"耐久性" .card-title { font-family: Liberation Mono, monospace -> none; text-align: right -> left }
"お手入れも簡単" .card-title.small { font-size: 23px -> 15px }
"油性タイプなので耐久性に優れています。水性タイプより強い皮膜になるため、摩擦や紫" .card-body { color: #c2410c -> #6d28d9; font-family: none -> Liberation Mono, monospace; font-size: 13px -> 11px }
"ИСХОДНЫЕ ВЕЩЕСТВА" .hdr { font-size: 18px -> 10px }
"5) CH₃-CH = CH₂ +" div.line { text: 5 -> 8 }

+ + + + +

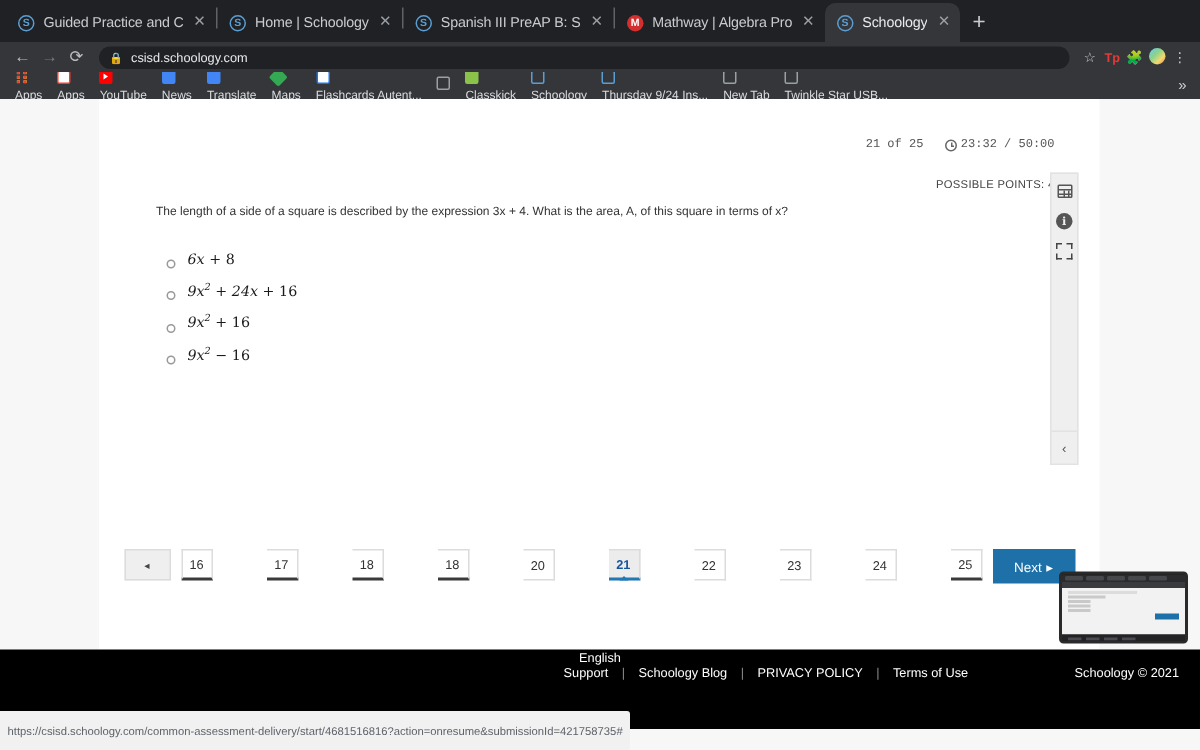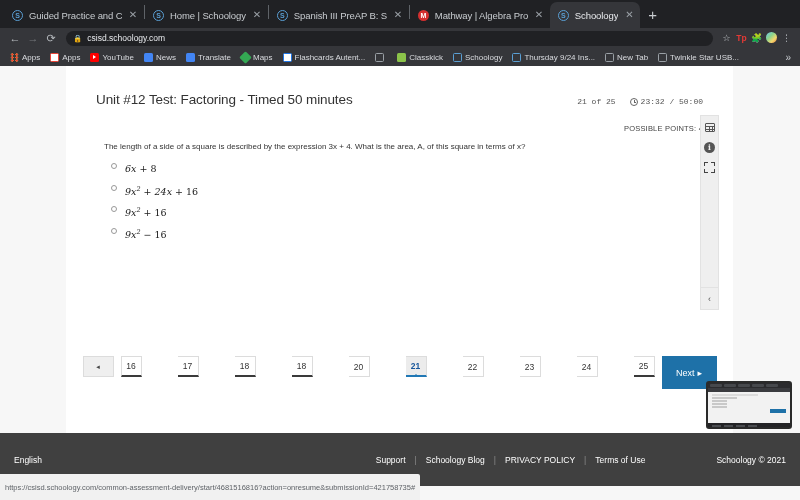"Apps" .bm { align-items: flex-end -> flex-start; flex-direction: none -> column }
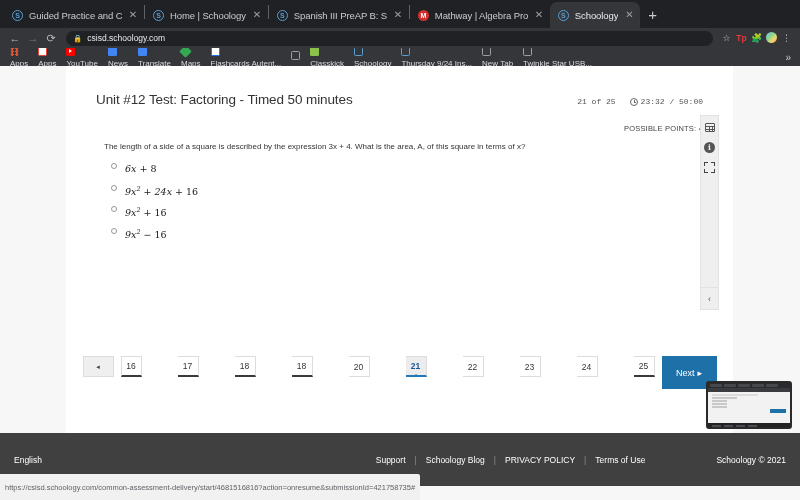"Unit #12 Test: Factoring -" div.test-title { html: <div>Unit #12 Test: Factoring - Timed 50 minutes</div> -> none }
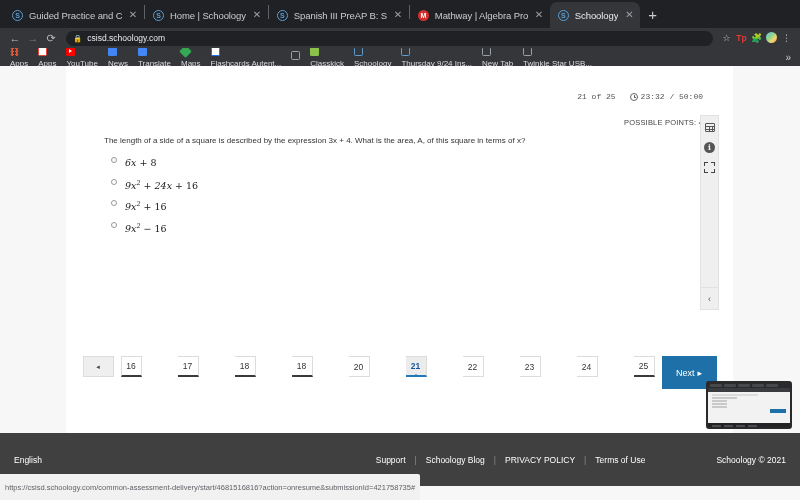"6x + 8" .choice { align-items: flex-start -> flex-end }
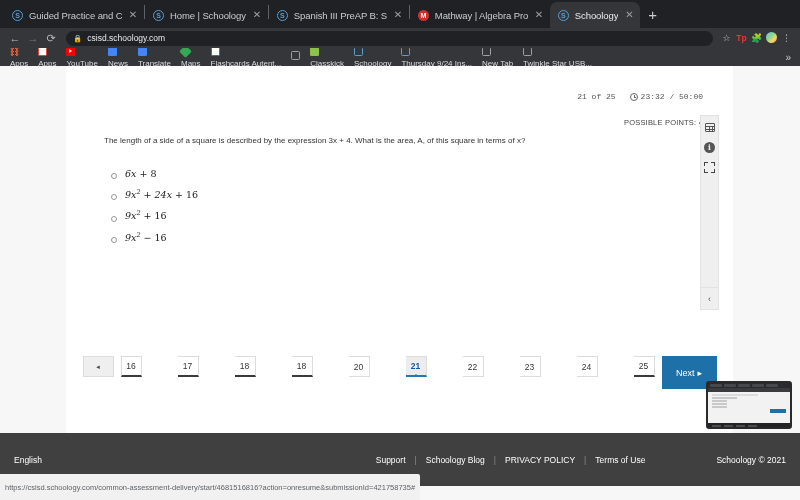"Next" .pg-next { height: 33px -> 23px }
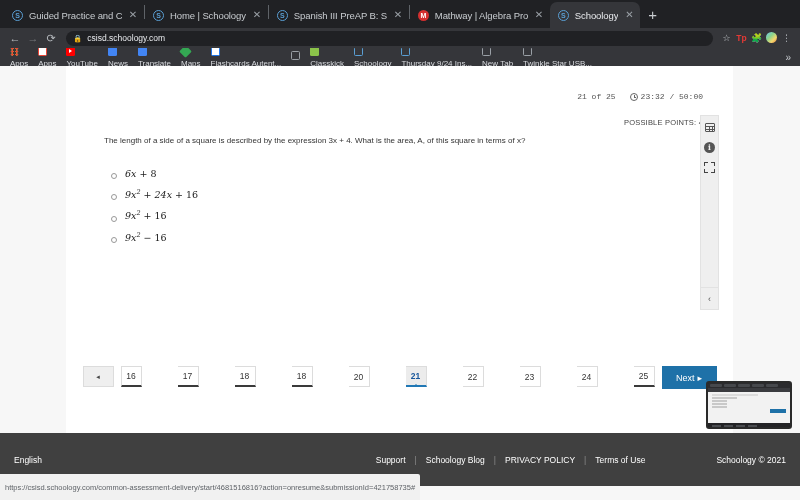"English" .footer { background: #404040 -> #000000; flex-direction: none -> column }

+ + + + +

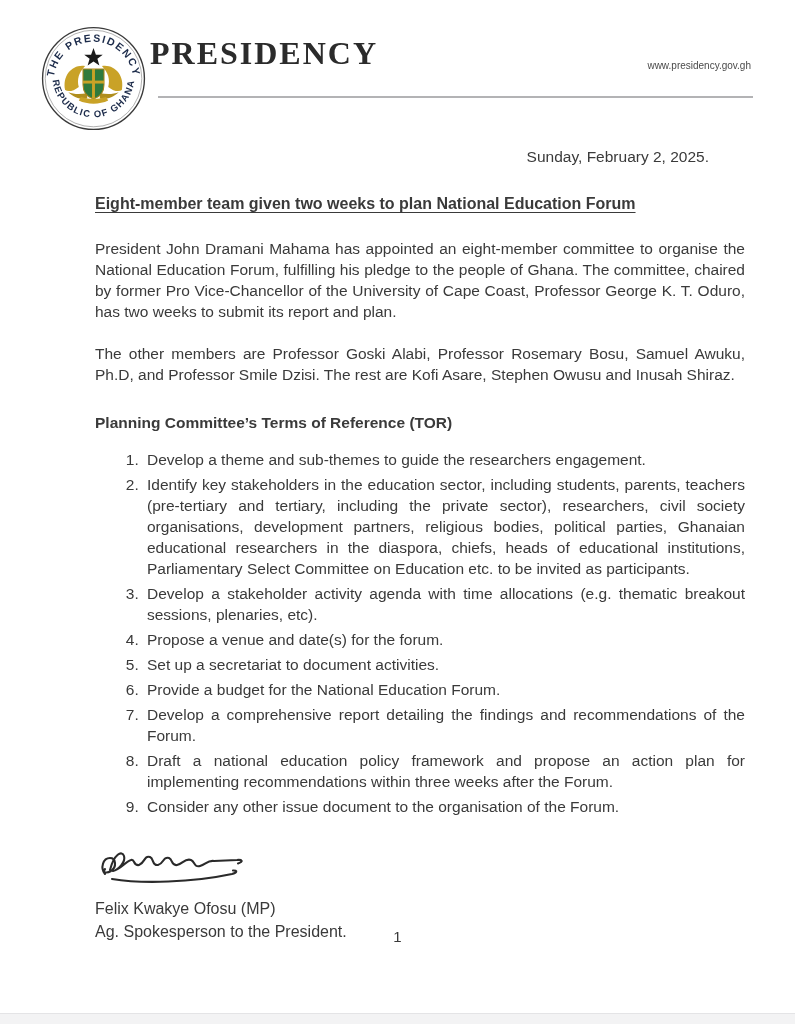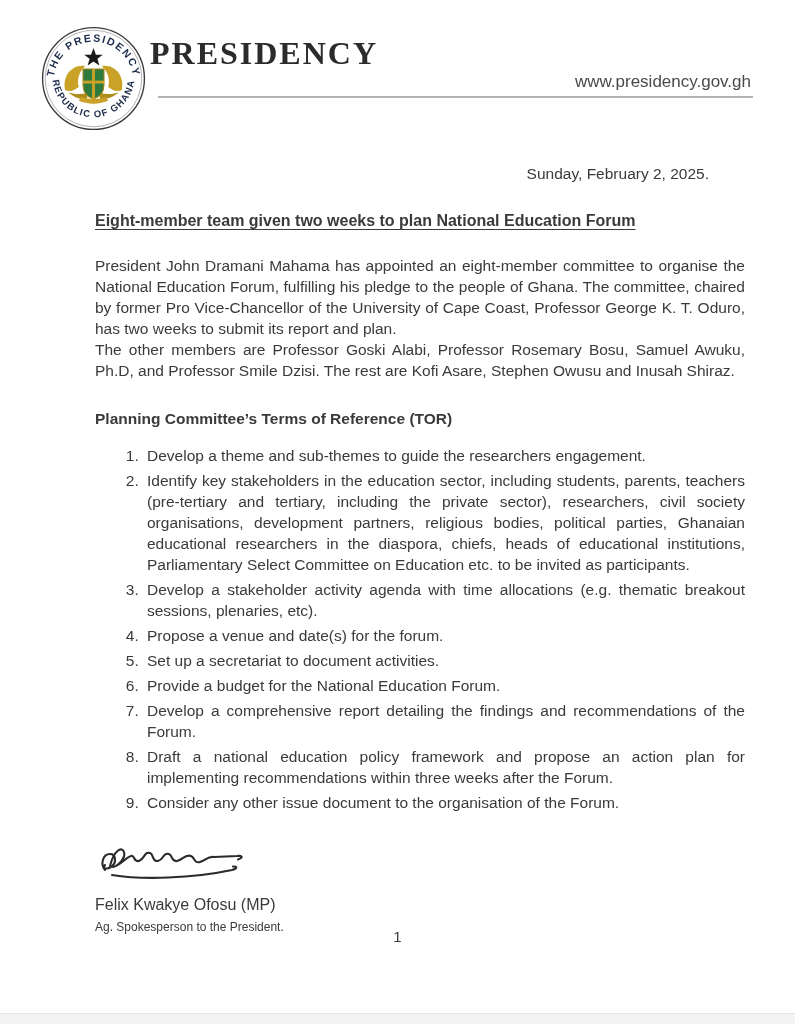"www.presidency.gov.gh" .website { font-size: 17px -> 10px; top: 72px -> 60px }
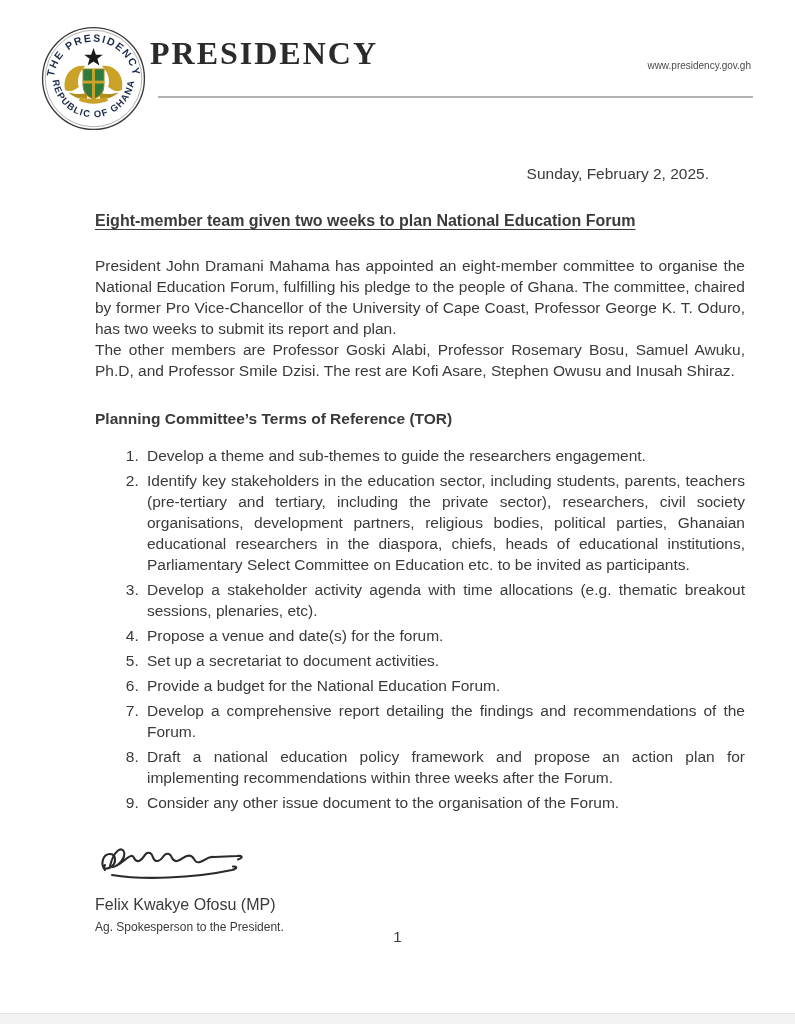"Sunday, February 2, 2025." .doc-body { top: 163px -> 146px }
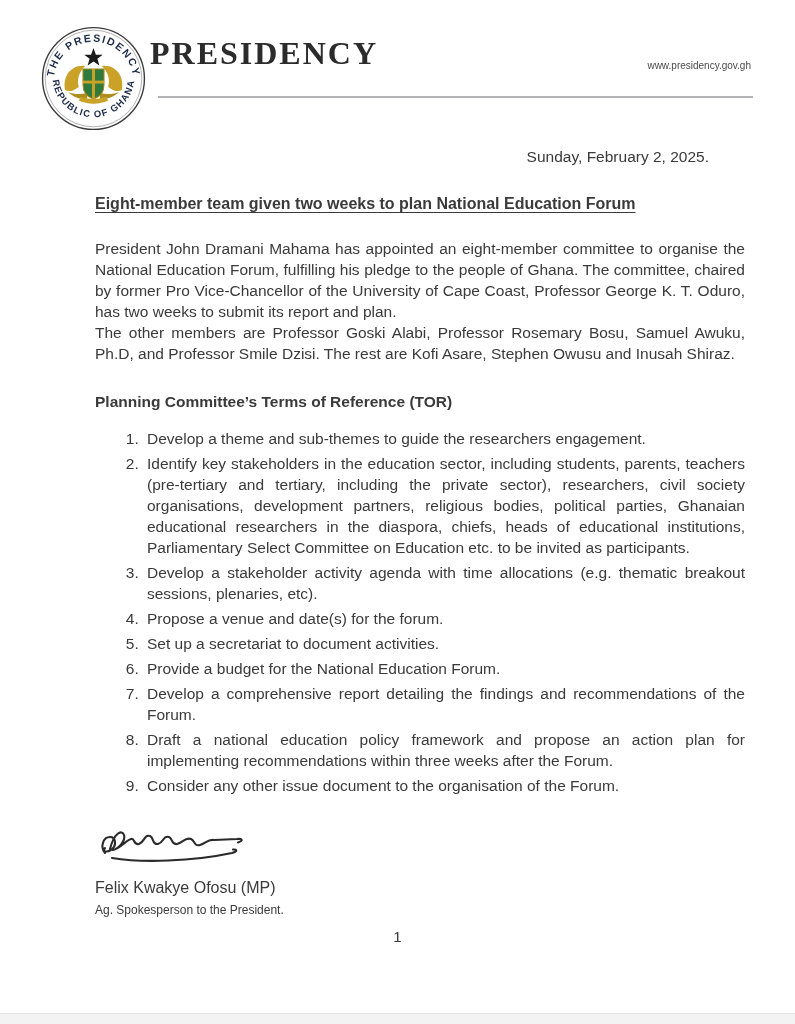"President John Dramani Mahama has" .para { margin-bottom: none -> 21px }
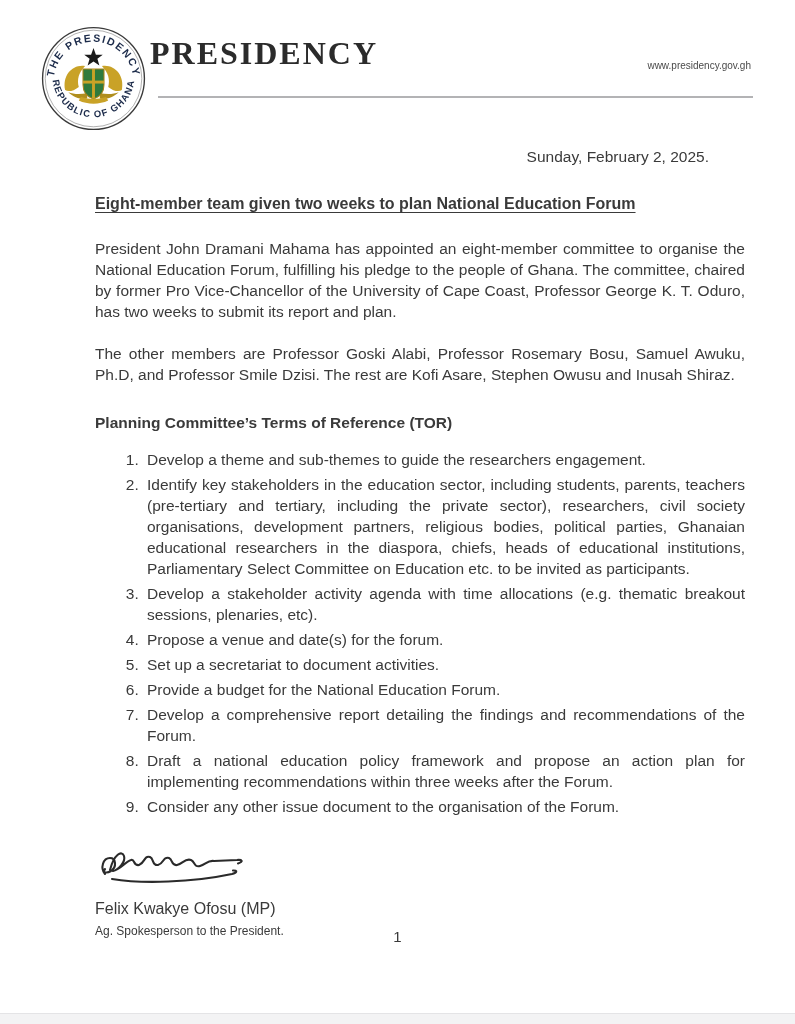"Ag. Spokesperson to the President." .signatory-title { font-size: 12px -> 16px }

+ + + + +

- _WHAT YOU WILL DO_: All lines in the listing above between the line with "Mono, monospace ->" and the line with "CH₃-CH = CH₂", inclusive, should be set down exactly, and no line outside that range.

- _SOLUTION_:
"耐久性" .card-title { font-family: Liberation Mono, monospace -> none; text-align: right -> left }
"お手入れも簡単" .card-title.small { font-size: 23px -> 15px }
"油性タイプなので耐久性に優れています。水性タイプより強い皮膜になるため、摩擦や紫" .card-body { color: #c2410c -> #6d28d9; font-family: none -> Liberation Mono, monospace; font-size: 13px -> 11px }
"ИСХОДНЫЕ ВЕЩЕСТВА" .hdr { font-size: 18px -> 10px }
"5) CH₃-CH = CH₂ +" div.line { text: 5 -> 8 }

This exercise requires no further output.